• _WORK TASK_: Print the listing exactly as it stands, and skip any pictures in it.

-- Opening Marker --

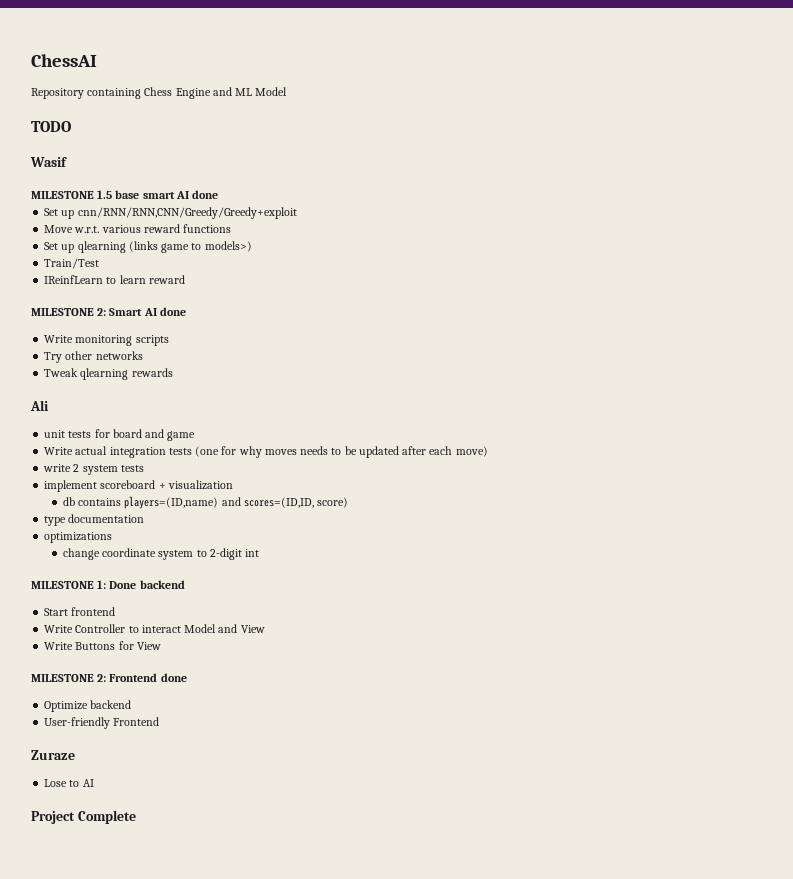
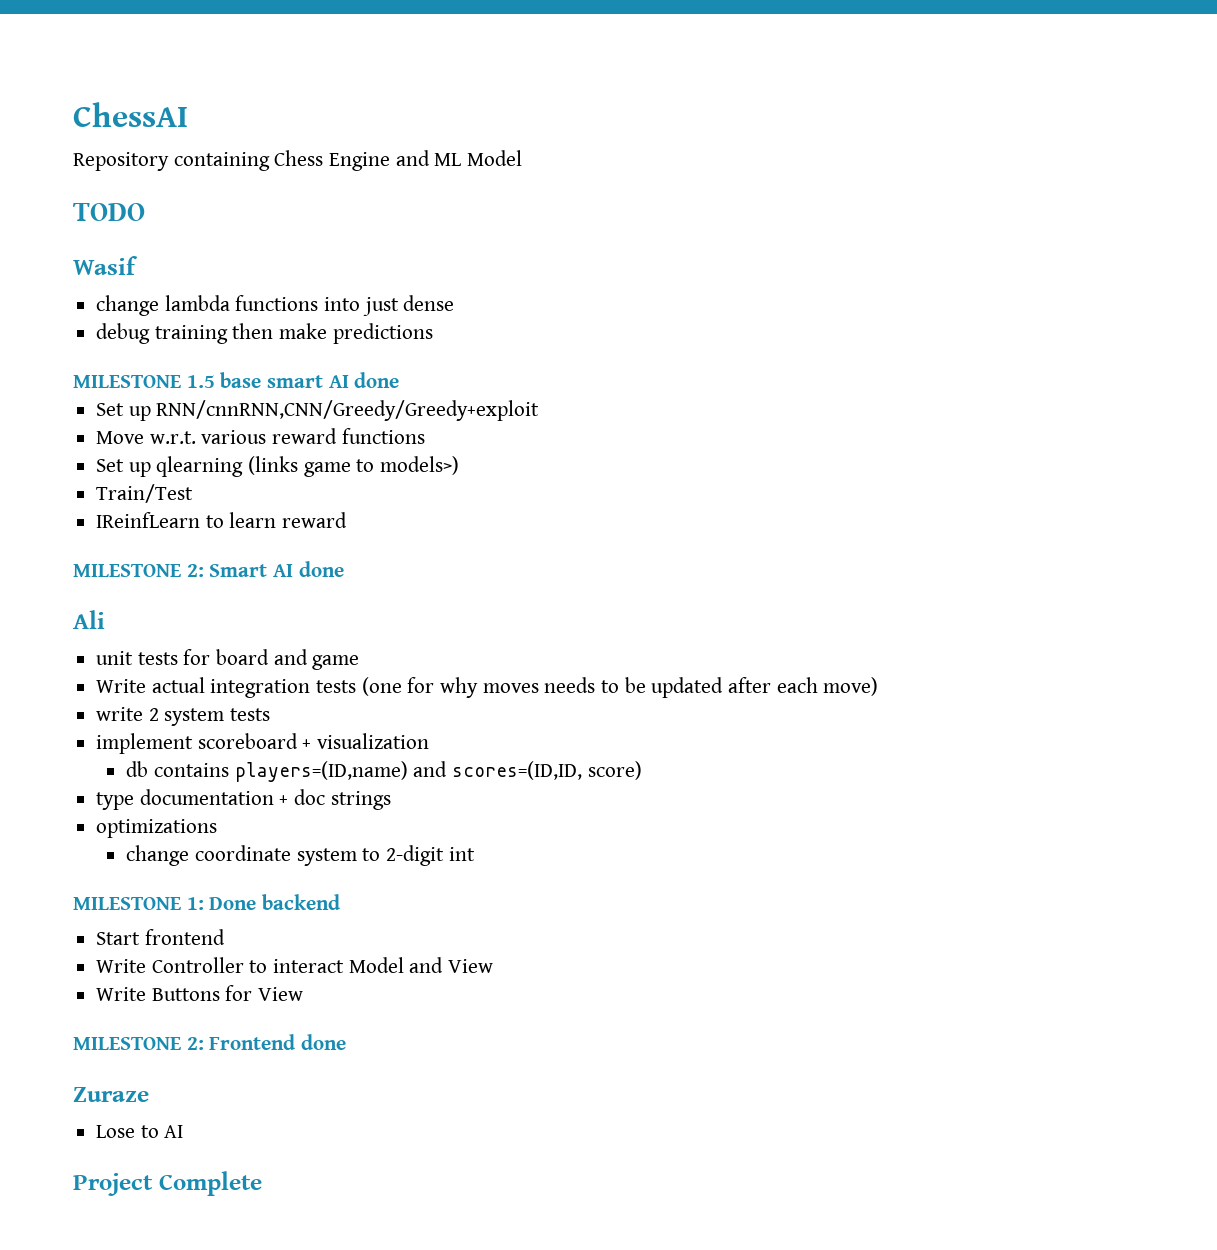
(67, 162) none -> [96,295,455,316] [96,323,433,344] // change lambda functions into just dense // debug training then make predictions
[77,207,297,219] cnn/RNN/RNN,CNN/Greedy/Greedy+exploit -> [156,400,540,421] RNN/cnnRNN,CNN/Greedy/Greedy+exploit
[44,335,169,346] [44,351,143,363] [44,368,173,380] // Write monitoring scripts // Try other networks // Tweak qlearning rewards -> (344, 569) none
(145, 518) none -> [279,789,391,810] + doc strings
[44,700,132,712] [44,717,160,729] // Optimize backend // User-friendly Frontend -> (347, 1042) none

-- Closing Marker --

• _ANSWER BOX_:
(67, 162) none -> [96,295,455,316] [96,323,433,344] // change lambda functions into just dense // debug training then make predictions
[77,207,297,219] cnn/RNN/RNN,CNN/Greedy/Greedy+exploit -> [156,400,540,421] RNN/cnnRNN,CNN/Greedy/Greedy+exploit
[44,335,169,346] [44,351,143,363] [44,368,173,380] // Write monitoring scripts // Try other networks // Tweak qlearning rewards -> (344, 569) none
(145, 518) none -> [279,789,391,810] + doc strings
[44,700,132,712] [44,717,160,729] // Optimize backend // User-friendly Frontend -> (347, 1042) none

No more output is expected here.